▶ _Assigned task_
Your answer must be an exact repeat of the lines from the one containing "(563, 727) none -> [25,1521,83,1535] Required" through the last line of the records, both included, with no pictures.

[Content revision data]
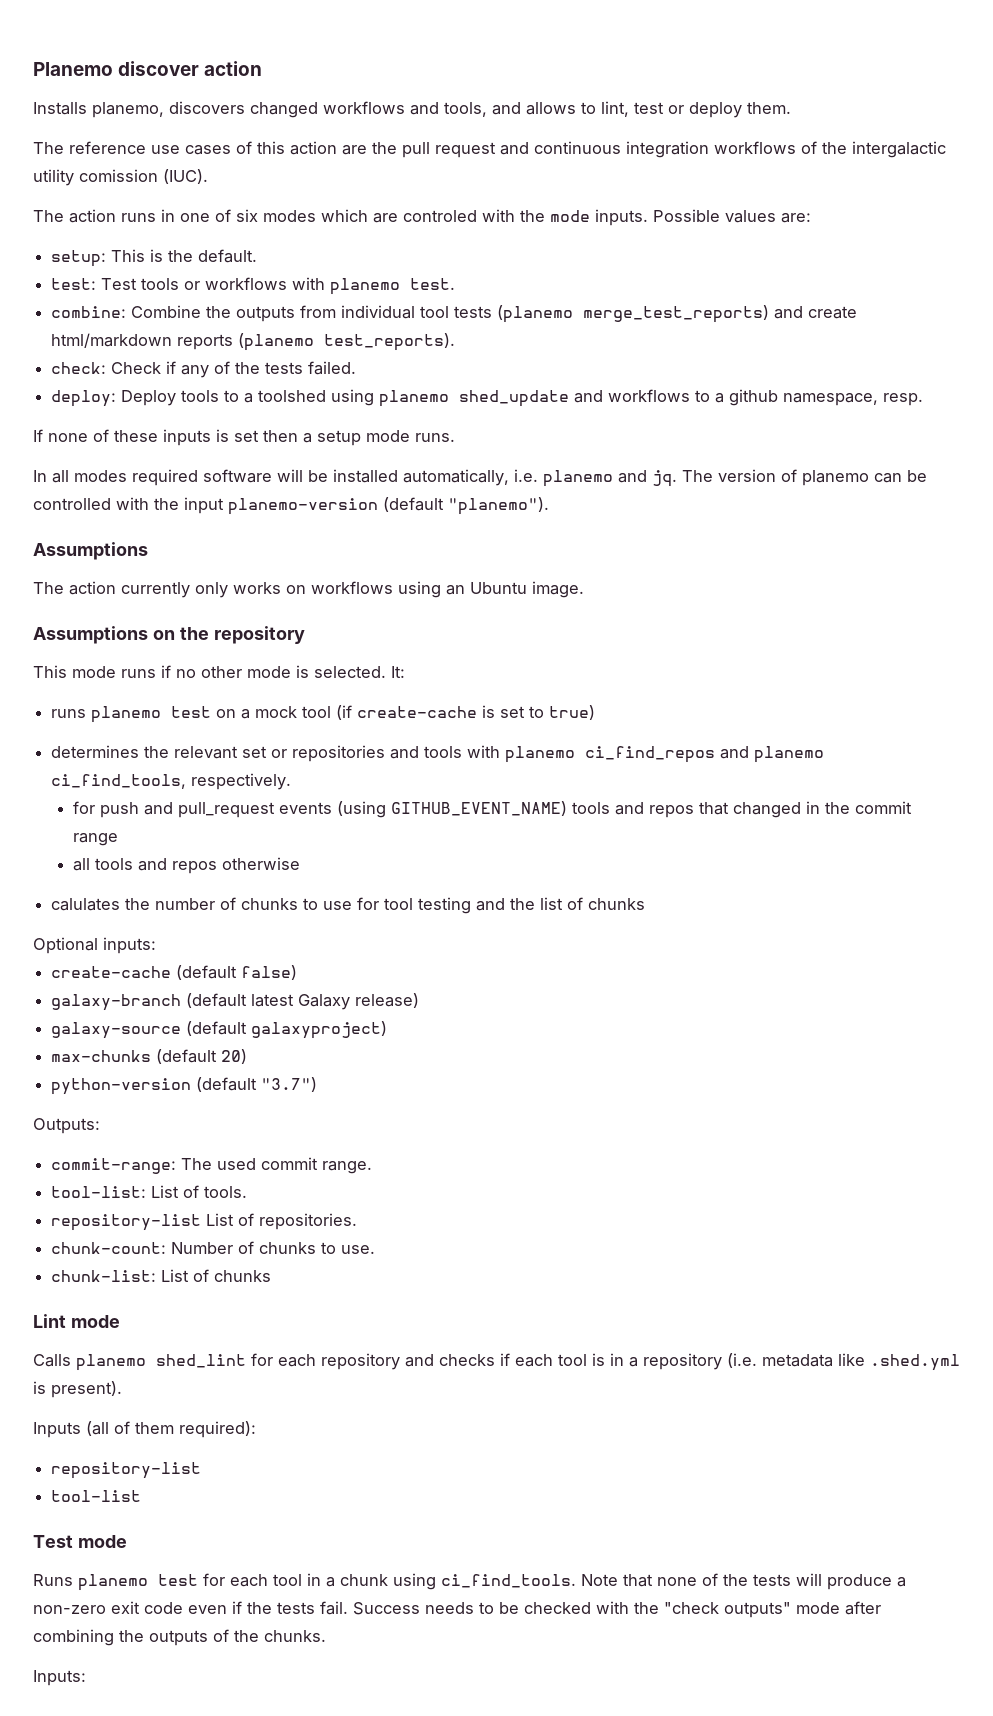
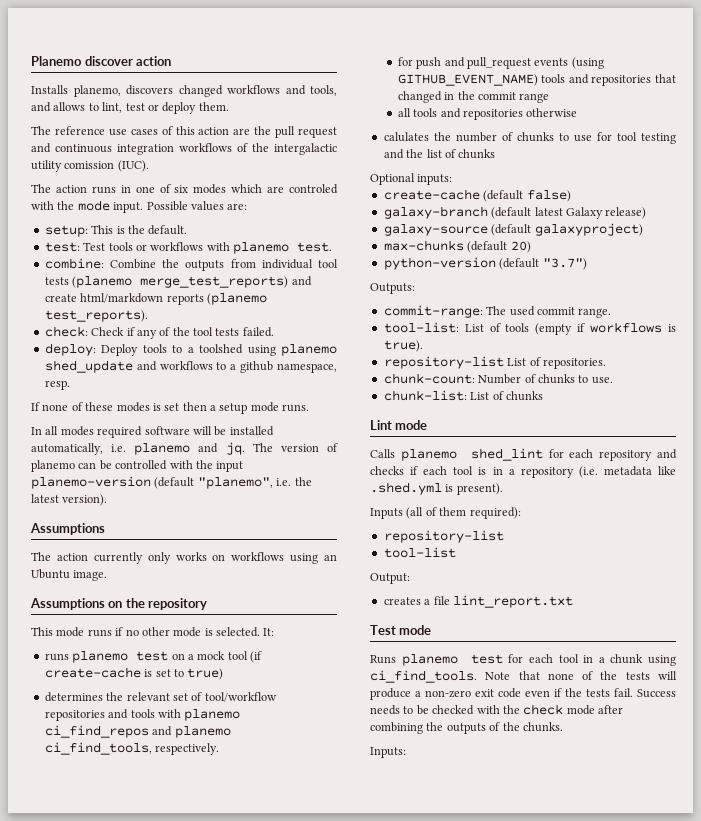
[595,209,648,226] inputs. -> [113,202,144,213] input.
(261, 368) none -> [193,327,213,336] tool
[163,429,211,446] inputs -> [116,402,150,412] modes
[448,497,549,515] "planemo"). -> [197,477,312,489] [31,494,108,506] "planemo", i.e. the latest version).
[271,749,288,758] or -> [191,692,277,702] of tool/workflow
[649,805,695,818] repos -> [591,75,652,86] repositories
[172,861,218,874] repos -> [463,109,524,120] repositories
[204,1186,248,1198] tools. -> [505,322,676,335] [383,340,423,352] tools (empty if workflows is true).
(142, 1496) none -> [370,573,410,584] [383,595,573,608] // Output: // creates a file lint_report.txt
[664,1602,791,1618] "check outputs" -> [523,704,564,715] check

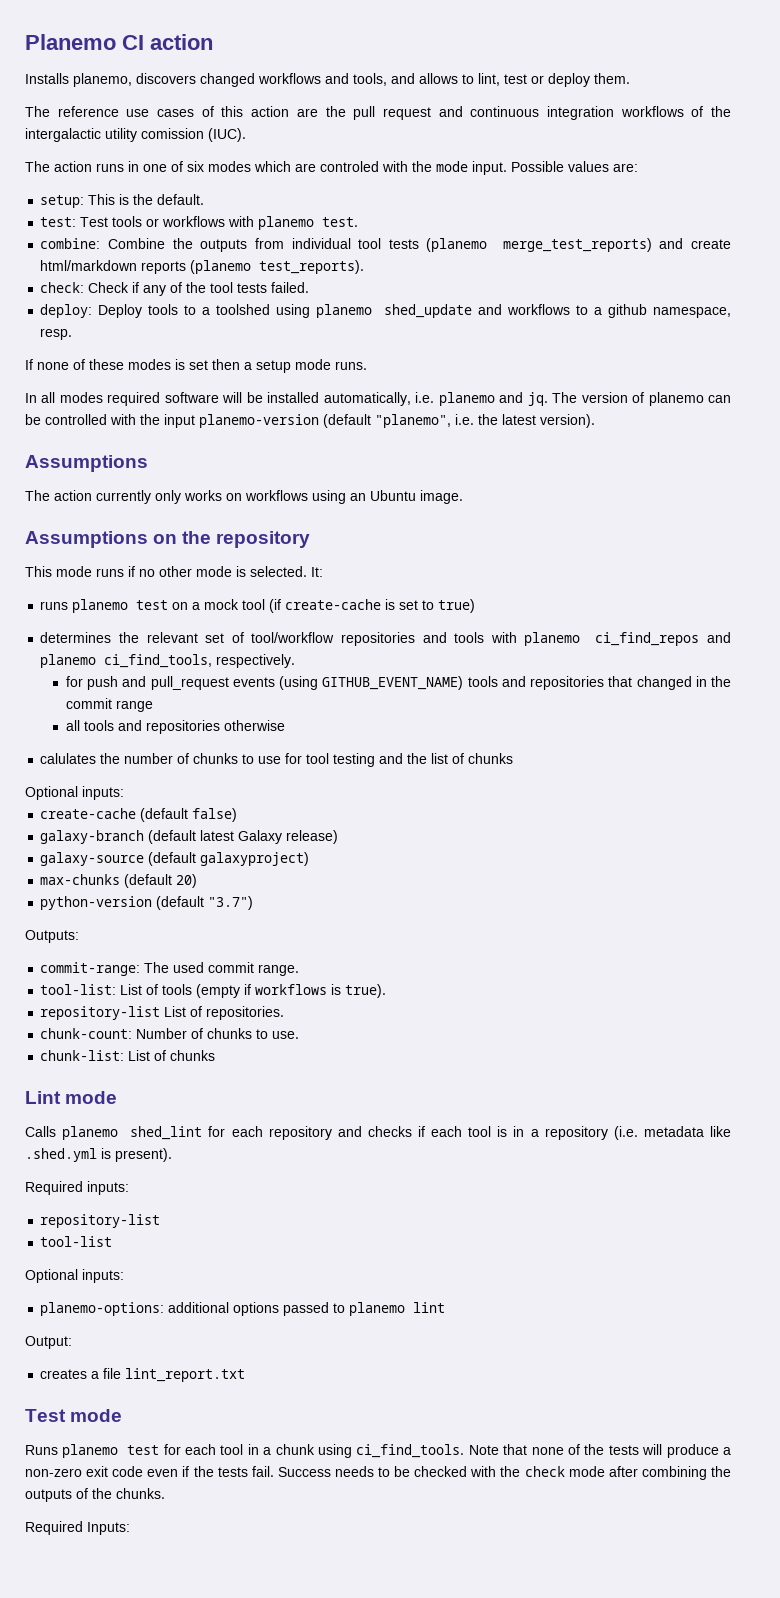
[84,56,133,66] discover -> [122,35,144,50] CI
[370,507,521,519] [383,530,504,543] [383,547,456,558] Inputs (all of them required): // repository-list // tool-list -> [25,1181,129,1195] [40,1214,161,1228] [40,1236,113,1247] [25,1269,124,1283] [40,1302,446,1316] Required inputs: // repository-list // tool-list // Optional inputs: // planemo-options: additional options passed to planemo lint
(563, 727) none -> [25,1521,83,1535] Required

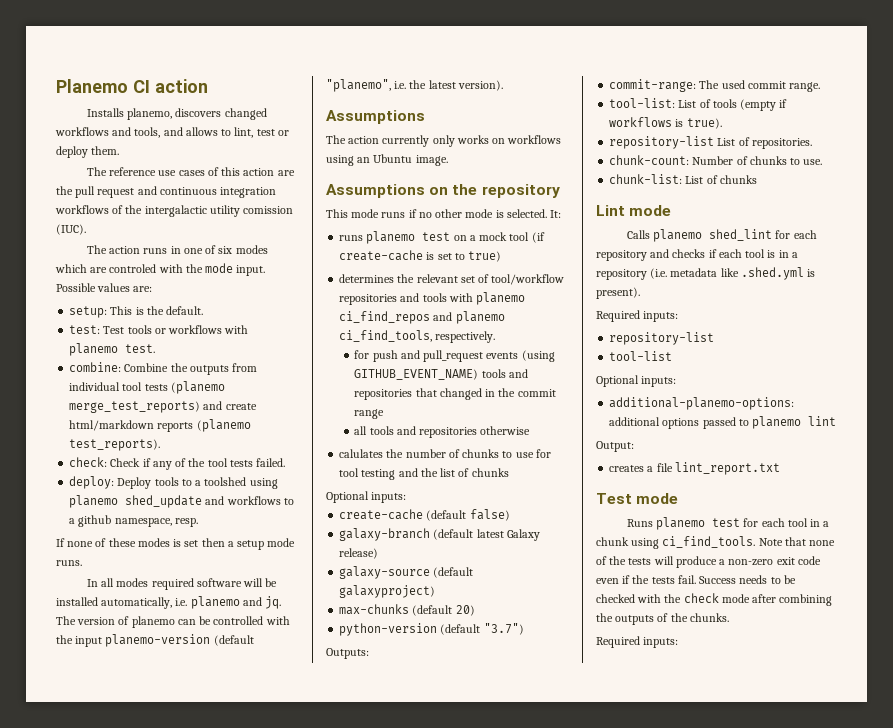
[40,1302,165,1316] planemo-options: -> [609,397,795,410] additional-planemo-options:
[87,1522,130,1535] Inputs: -> [643,637,679,648] inputs:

▶ _Solution to the exercise_
(563, 727) none -> [25,1521,83,1535] Required

[40,1302,165,1316] planemo-options: -> [609,397,795,410] additional-planemo-options:
[87,1522,130,1535] Inputs: -> [643,637,679,648] inputs:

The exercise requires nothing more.